Southern Africa’s most open and most secretive state institutions 2014
From Sunday 28 September, Media Institute of Southern Africa (MISA) Chapter offices have been marking International Right to Information Day across the region by announcing the recipients of this year’s Golden Key and Golden Padlock Awards.
This is the sixth year MISA has coordinated researchers from all over southern Africa to evaluate the openness and transparency of government and public institutions throughout the region. The result of the research is a published report and the awarding of the Golden Key to the most open government or public institution and the Golden Padlock to the most secretive government or public institution in each country where the research was conducted.
Download the report here:
MISA Regional Director Zoe Titus said, “Despite ongoing campaigns, only three southern African countries have access to information legislation. This annual research demonstrates why it’s important that more countries develop legislation promoting and protecting the public’s right to government-held information.”
The recipients of this year’s Golden Key Award for the most open government or public institution were:
Botswana– Due to poor performance across the board, no public institution received the Golden Key Award in 2014.
Lesotho– Office of the Ombudsman
Malawi– Malawi Electoral Commission
Namibia– Ministry of Gender Equality and Child Welfare
Swaziland– National Emergency Relief Council on HIV and AIDS
Tanzania– National Bureau of Statistics
Zambia– Lusaka City Council
Zimbabwe– Ministry of Psychomotor
The recipients of this year’s Golden Padlock Award for the most secretive government or public institution were:
Botswana– Ministry of Foreign Affairs and International Cooperation
Lesotho– Ministry for Energy, Meteorology and Water Affairs
Malawi– Blantyre District Council
Namibia– National Housing Enterprise
Swaziland – Ministry of Education and Training
Tanzania– Judiciary of Tanzania
Zambia– Ministry of Health
Zimbabwe– Zimbabwe United Passengers Company
Research was carried out in eight southern African countries between May and July 2014. Researchers evaluated institutions’ websites, or lack thereof, and surveyed their willingness to engage with the public by sending out written requests for information and requesting information via telephone or in person.

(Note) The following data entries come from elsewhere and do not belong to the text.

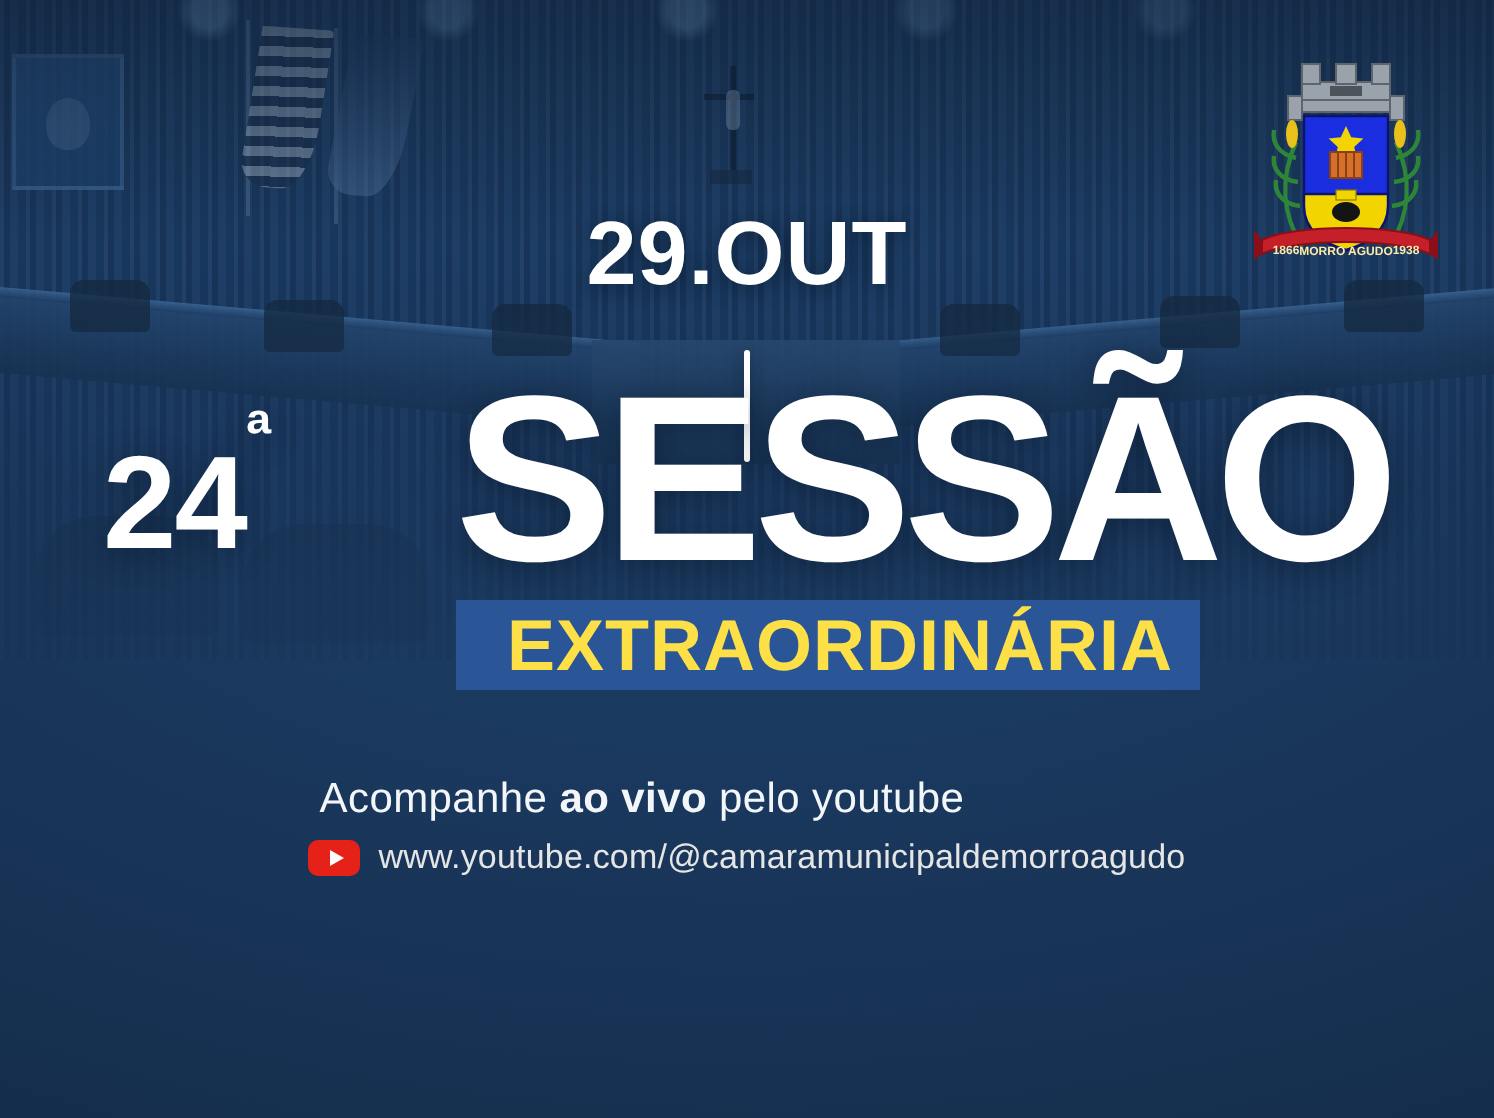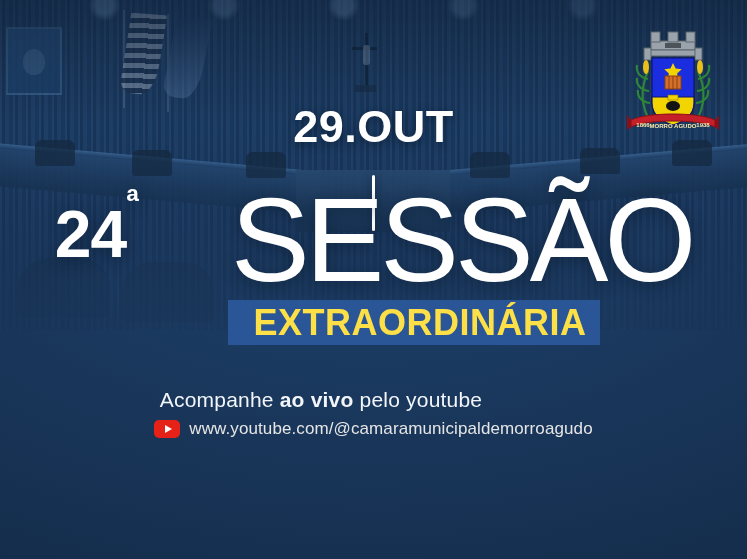--- a/index.html
+++ b/index.html
@@ -103,32 +103,32 @@
     flex-direction:column;
   }
   .date-divider{
     width:3px;height:56px;background:#ffffff;border-radius:2px;
     box-shadow:0 2px 8px rgba(6,18,34,.5);
   }
 
   .title-wrap{position:absolute;left:0;top:186px;width:747px;height:120px;}
   .title-line{
     position:absolute;left:0;top:0;width:747px;
-    display:flex;align-items:center;justify-content:center;
+    display:flex;align-items:flex-end;justify-content:center;
     color:#ffffff;
     text-shadow:0 3px 16px rgba(6,18,34,.45);
     gap:41px;
   }
   .ord{
     font-size:66px;font-weight:bold;letter-spacing:-1px;
     margin-right:6px;position:relative;top:-6px;
   }
   .ord sup{font-size:.52em;top:-.62em;position:relative;}
   .main-word{
-    font-size:118px;font-weight:normal;letter-spacing:-4px;line-height:.92;margin-left:46px;
+    font-size:118px;font-weight:bold;letter-spacing:-4px;line-height:.92;margin-left:46px;
   }
 
   .banner{
     position:absolute;left:228px;top:300px;width:372px;height:45px;
     background:#2a5596;
   }
   .banner span{
     position:absolute;left:0;right:0;top:50%;transform:translateY(-50%);
     text-align:center;color:#fde047;
     font-size:36px;font-weight:bold;letter-spacing:.5px;

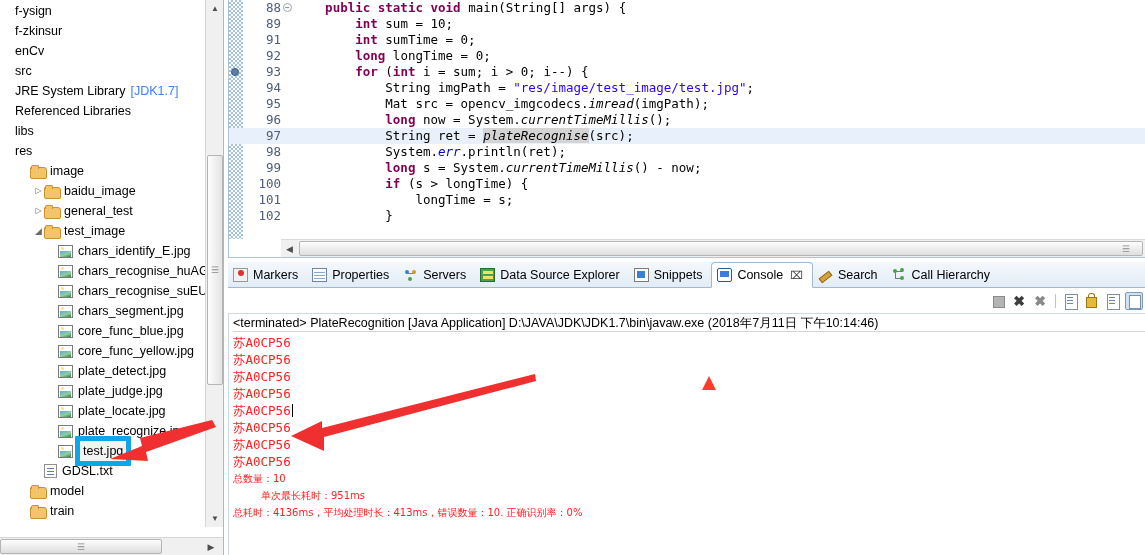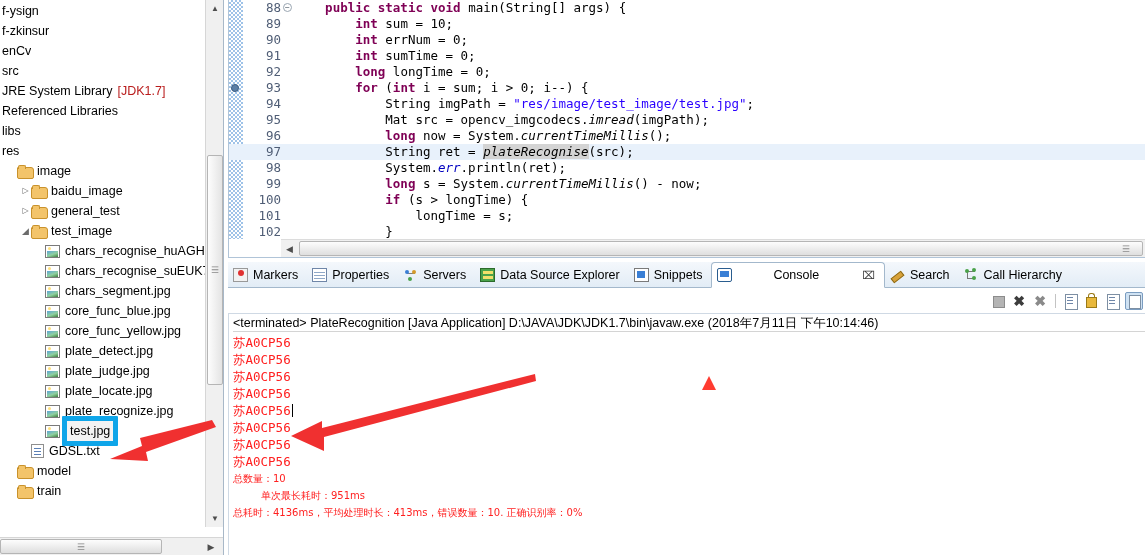--- a/index.html
+++ b/index.html
@@ -24,21 +24,21 @@
   #tree {
     position:absolute; left:0; top:0; width:206px; height:527px;
     overflow:hidden;
     padding-top:1px;
   }
   .trow {
     height:20px; line-height:20px;
     white-space:nowrap;
     display:flex; align-items:center;
     font-size:12.5px;
-    padding-left:2px;
+    padding-left:15px;
     position:relative;
   }
   .trow .lbl { overflow:hidden; }
   .arrow {
     width:11px; display:inline-block; text-align:center;
     color:#6b6b6b; font-size:8px; flex:0 0 11px;
   }
   .spacer { display:inline-block; flex:0 0 auto; }
   .folder-ico {
     width:16px; height:13px; flex:0 0 16px;
@@ -74,21 +74,21 @@
   .txt-ico {
     width:13px; height:14px; flex:0 0 13px; margin-right:5px;
     background:#fff; border:1px solid #8f8f8f; position:relative;
     display:inline-block;
   }
   .txt-ico:before {
     content:""; position:absolute; left:2px; top:3px; right:2px;
     height:1px; background:#5b7fb5;
     box-shadow:0 3px 0 #5b7fb5, 0 6px 0 #5b7fb5;
   }
-  .dim { color:#b91c1c; }
+  .dim { color:#3b82f6; }
   .selected-box {
     border:5px solid #0ea5e9; background:#f3f3f3;
     padding:0 3px; border-radius:1px; margin-left:-3px;
   }
 
   
   #tree-vscroll {
     position:absolute; right:0; top:0; width:18px; height:527px;
     background:#f0f0f0; border-left:1px solid #d6d6d6;
   }
@@ -184,21 +184,21 @@
     border-bottom:1px solid #a3b8cc;
   }
   .tab {
     position:relative; float:left; height:26px; line-height:26px;
     padding:0 9px 0 5px; display:flex; align-items:center;
     font-size:12.5px; color:#000; white-space:nowrap;
   }
   .tab.active {
     background:#ffffff;
     border:1px solid #a3b8cc; border-bottom:1px solid #ffffff;
-    border-radius:4px 4px 0 0; height:26px; margin-top:0px;gap:36px;
+    border-radius:4px 4px 0 0; height:26px; margin-top:0px;
   }
   .tabico { width:15px; height:14px; margin-right:5px; flex:0 0 15px; position:relative; }
   .ti-markers{ background:#f2f2f2; border:1px solid #999; }
   .ti-markers:after{content:"";position:absolute;left:4px;top:1px;width:6px;height:6px;border-radius:50%;background:#e03030;}
   .ti-props{ background:#fff; border:1px solid #6f86a8; }
   .ti-props:after{content:"";position:absolute;left:1px;top:3px;right:1px;height:1px;background:#8fa8c8;box-shadow:0 3px 0 #8fa8c8,0 6px 0 #8fa8c8;}
   .ti-servers:after{content:"";position:absolute;left:2px;top:2px;width:4px;height:4px;border-radius:50%;background:#3a7fd5;
     box-shadow:7px 0 0 #d59a2a, 3px 7px 0 #4aa24a;}
   .ti-servers:before{content:"";position:absolute;left:4px;top:5px;width:8px;height:1px;background:#7f7f7f;}
   .ti-dse{ background:#4aa24a; border:1px solid #2c6b2c; }
@@ -316,20 +316,26 @@
       <div class="trow">
         <span class="spacer" style="width: 18px;"></span>
         <span class="arrow" style="font-size: 9px;">◢</span>
         <span class="folder-ico"></span>
         <span class="lbl"><span>test_image</span></span>
       </div>
       <div class="trow">
         <span class="spacer" style="width: 32px;"></span>
         <span class="arrow"></span>
         <span class="img-ico"></span>
+        <span class="lbl"><span>chars_identify_E.jpg</span></span>
+      </div>
+      <div class="trow">
+        <span class="spacer" style="width: 32px;"></span>
+        <span class="arrow"></span>
+        <span class="img-ico"></span>
         <span class="lbl"><span>chars_recognise_huAGH0</span></span>
       </div>
       <div class="trow">
         <span class="spacer" style="width: 32px;"></span>
         <span class="arrow"></span>
         <span class="img-ico"></span>
         <span class="lbl"><span>chars_recognise_suEUK72</span></span>
       </div>
       <div class="trow">
         <span class="spacer" style="width: 32px;"></span>
@@ -416,21 +422,20 @@
 </div>
 
 <div id="right">
 
   <div id="editor">
     <div id="code-scroll">
       <div class="ann-col"></div>
       <div id="code-lines">
           <div class="line"><span class="lnum">88</span><span class="fold">−</span><span class="ctext"><span>    </span><span class="kw">public </span><span class="kw">static </span><span class="kw">void </span><span>main(String[] args) {</span></span></div>
           <div class="line"><span class="lnum">89</span><span class="ctext"><span>        </span><span class="kw">int </span><span>sum = 10;</span></span></div>
-          <div class="line"><span class="lnum">90</span><span class="ctext"><span>        </span><span class="kw">int </span><span>errNum = 0;</span></span></div>
           <div class="line"><span class="lnum">91</span><span class="ctext"><span>        </span><span class="kw">int </span><span>sumTime = 0;</span></span></div>
           <div class="line"><span class="lnum">92</span><span class="ctext"><span>        </span><span class="kw">long </span><span>longTime = 0;</span></span></div>
           <div class="line"><span class="bkpt"></span><span class="lnum">93</span><span class="ctext"><span>        </span><span class="kw">for </span><span>(</span><span class="kw">int </span><span>i = sum; i &gt; 0; i--) {</span></span></div>
           <div class="line"><span class="lnum">94</span><span class="ctext"><span>            </span><span>String imgPath = </span><span class="str">"res/image/test_image/test.jpg"</span><span>;</span></span></div>
           <div class="line"><span class="lnum">95</span><span class="ctext"><span>            </span><span>Mat src = opencv_imgcodecs.</span><span class="mth">imread</span><span>(imgPath);</span></span></div>
           <div class="line"><span class="lnum">96</span><span class="ctext"><span>            </span><span class="kw">long </span><span>now = System.</span><span class="mth">currentTimeMillis</span><span>();</span></span></div>
           <div class="line hl"><span class="lnum">97</span><span class="ctext"><span>            </span><span>String ret = </span><span class="sel-word mth">plateRecognise</span><span>(src);</span></span></div>
           <div class="line"><span class="lnum">98</span><span class="ctext"><span>            </span><span>System.</span><span class="fld">err</span><span>.println(ret);</span></span></div>
           <div class="line"><span class="lnum">99</span><span class="ctext"><span>            </span><span class="kw">long </span><span>s = System.</span><span class="mth">currentTimeMillis</span><span>() - now;</span></span></div>
           <div class="line"><span class="lnum">100</span><span class="ctext"><span>            </span><span class="kw">if </span><span>(s &gt; longTime) {</span></span></div>

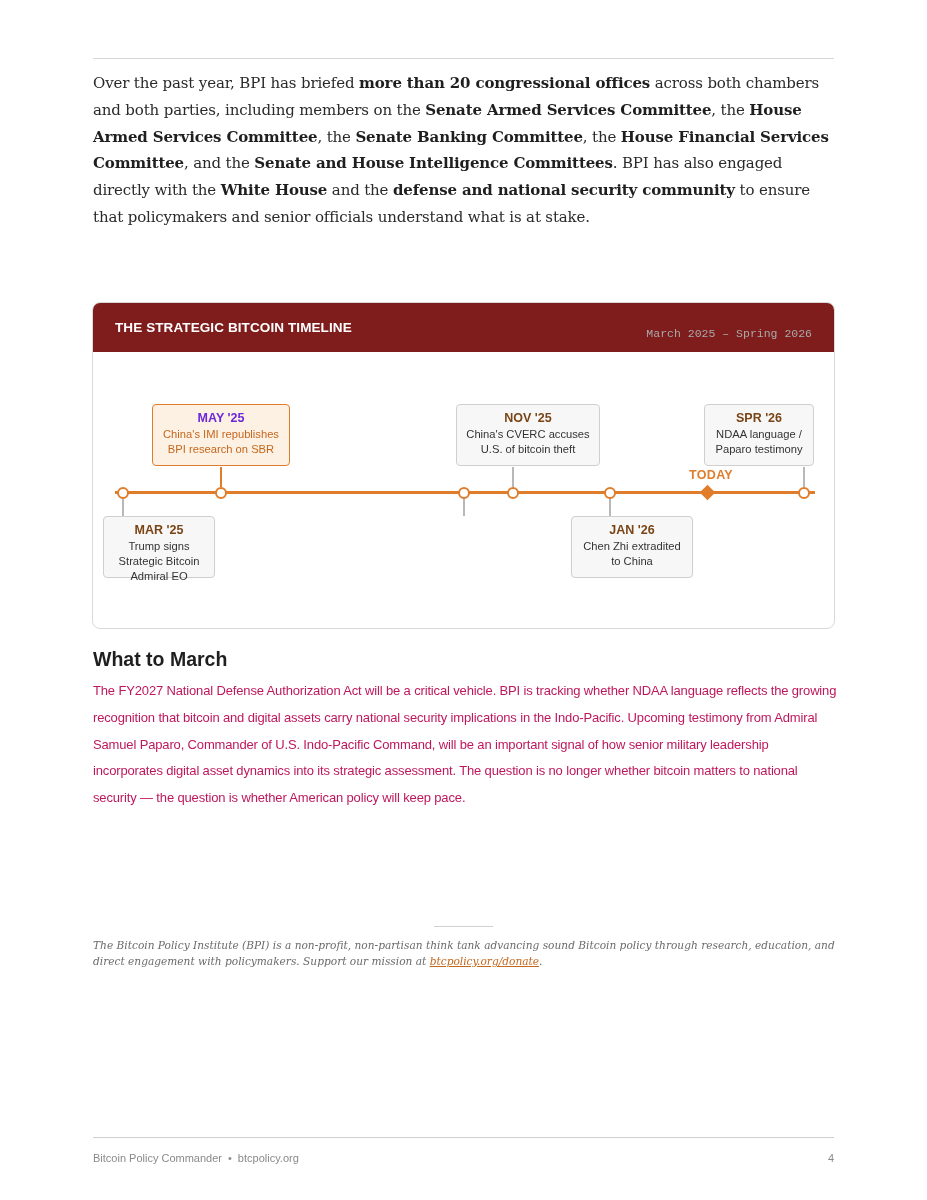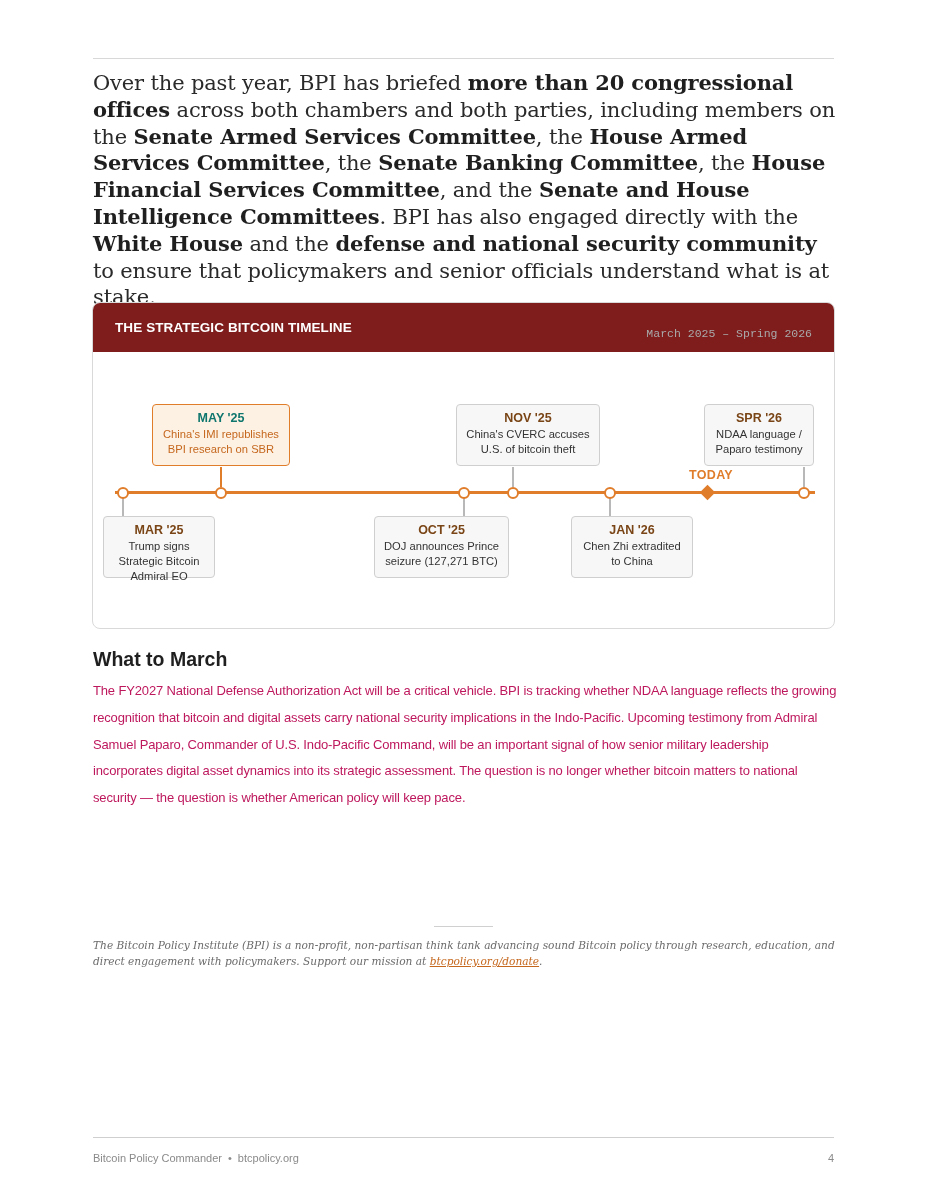--- a/index.html
+++ b/index.html
@@ -3,21 +3,21 @@
 <meta charset="utf-8">
 <style>
   * { box-sizing: border-box; margin: 0; padding: 0; }
   html, body { width: 927px; height: 1200px; background: #ffffff; overflow: hidden; }
   body { position: relative; color: #1f1f1f; }
 
   .top-rule { position: absolute; left: 93px; top: 58px; width: 741px; height: 1px; background: #d8d8d8; }
 
   .intro {
     position: absolute; left: 93px; top: 70px; width: 745px;
-    font-family: "DejaVu Serif", serif; font-size: 21px; line-height: 26.8px; color: #2a2a2a;
+    font-family: "DejaVu Serif", serif; font-size: 15px; line-height: 26.8px; color: #2a2a2a;
     letter-spacing: -0.15px;
   }
   .intro b { font-weight: bold; color: #1f1f1f; }
 
   .timeline-card {
     position: absolute; left: 92px; top: 302px; width: 743px; height: 327px;
     border: 1px solid #d9d9d9; border-radius: 8px; overflow: hidden; background: #fff;
   }
   .tl-header {
     height: 49px; background: #7f1d1d; display: flex; align-items: center; justify-content: space-between;
@@ -41,21 +41,21 @@
   .stem.down { top: 146px; height: 18px; }
   .stem.orange { background: #e07d2b; }
 
   .event {
     position: absolute; border: 1.5px solid #cfcfcf; border-radius: 4px; background: #f7f7f7;
     text-align: center; font-family: "Liberation Sans", sans-serif; padding: 6px 6px 4px 6px;
   }
   .event .date { font-weight: bold; font-size: 12.5px; color: #7a4516; margin-bottom: 2px; }
   .event .desc { font-size: 11.2px; line-height: 15px; color: #333; }
   .event.highlight { border-color: #e07d2b; background: #fdf1e4; }
-  .event.highlight .date { color: #0f766e; }
+  .event.highlight .date { color: #6d28d9; }
   .event.highlight .desc { color: #c5671d; }
 
   .today-label {
     position: absolute; top: 116px; left: 585px; width: 55px; text-align: right;
     font-family: "Liberation Sans", sans-serif; font-weight: bold; font-size: 12.5px; color: #e07d2b; letter-spacing: 0.3px;
   }
 
   .watch-title {
     position: absolute; left: 93px; top: 648px; font-family: "Liberation Sans", sans-serif;
     font-size: 19.5px; font-weight: bold; color: #1f1f1f;
@@ -105,24 +105,20 @@
 
     <div class="stem up orange" style="left:128px"></div>
     <div class="dot" style="left:128px"></div>
     <div class="event highlight" style="left:59px; top:52px; width:138px; height:62px">
       <div class="date">MAY '25</div>
       <div class="desc">China's IMI republishes BPI research on SBR</div>
     </div>
 
     <div class="stem down" style="left:371px"></div>
     <div class="dot" style="left:371px"></div>
-    <div class="event" style="left:281px; top:164px; width:135px; height:62px">
-      <div class="date">OCT '25</div>
-      <div class="desc">DOJ announces Prince seizure (127,271 BTC)</div>
-    </div>
 
     <div class="stem up" style="left:420px"></div>
     <div class="dot" style="left:420px"></div>
     <div class="event" style="left:363px; top:52px; width:144px; height:62px">
       <div class="date">NOV '25</div>
       <div class="desc">China's CVERC accuses U.S. of bitcoin theft</div>
     </div>
 
     <div class="stem down" style="left:517px"></div>
     <div class="dot" style="left:517px"></div>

One significant improvement MISA has observed over the past five years is an increase in institutions with websites and improved quality of these websites. This year, we were encouraged to see almost all surveyed institutions have some sort of online presence. We are also slowly starting to see institutions develop a social media presence.
Unfortunately the trend with regard to responses to written and oral information requests is not so positive. Most countries reported little to no improvement in this category over the years and Malawi had their worst results in the five years of research.
The number of African countries with access to information (ATI) laws currently stands at 14. This includes three southern African countries – Angola, South Africa and Zimbabwe. The number of countries with ATI laws more than doubled between 2011 and 2014, and yet not one southern African country enacted ATI legislation during this time. As more and more countries recognise the need for positive ATI laws, southern Africa continues to lag behind, denying their citizens the tools to access the information crucial to enabling them to make informed decisions about their lives, their communities and their governments.
“But the buck doesn’t stop with legislation,” said Ms Titus.
“While ATI legislation is an important tool to encourage governments to become more transparent, it is also the responsibility of each individual institution to make the choice and the effort to be more proactive in releasing information to the general public, both in terms of general information on their website and responding to requests for specific information.
“An informed and empowered citizenry is the basis of a strong and legitimate democracy, something every country should aspire to,” she said.
What is clear from MISA’s 2014 report, Most Open and Secretive Government Institutions in Southern Africa, is that public institutions in the region continue to improve with respect to the provision of information through information and communication technologies, but have been unable or unwilling to improve their ability to respond to public requests for information.
The Media Institute of Southern Africa (MISA) was founded in 1996. Its work focuses on promoting, and advocating for, the unhindered enjoyment of freedom of expression, access to information and a free, independent, diverse and pluralistic media.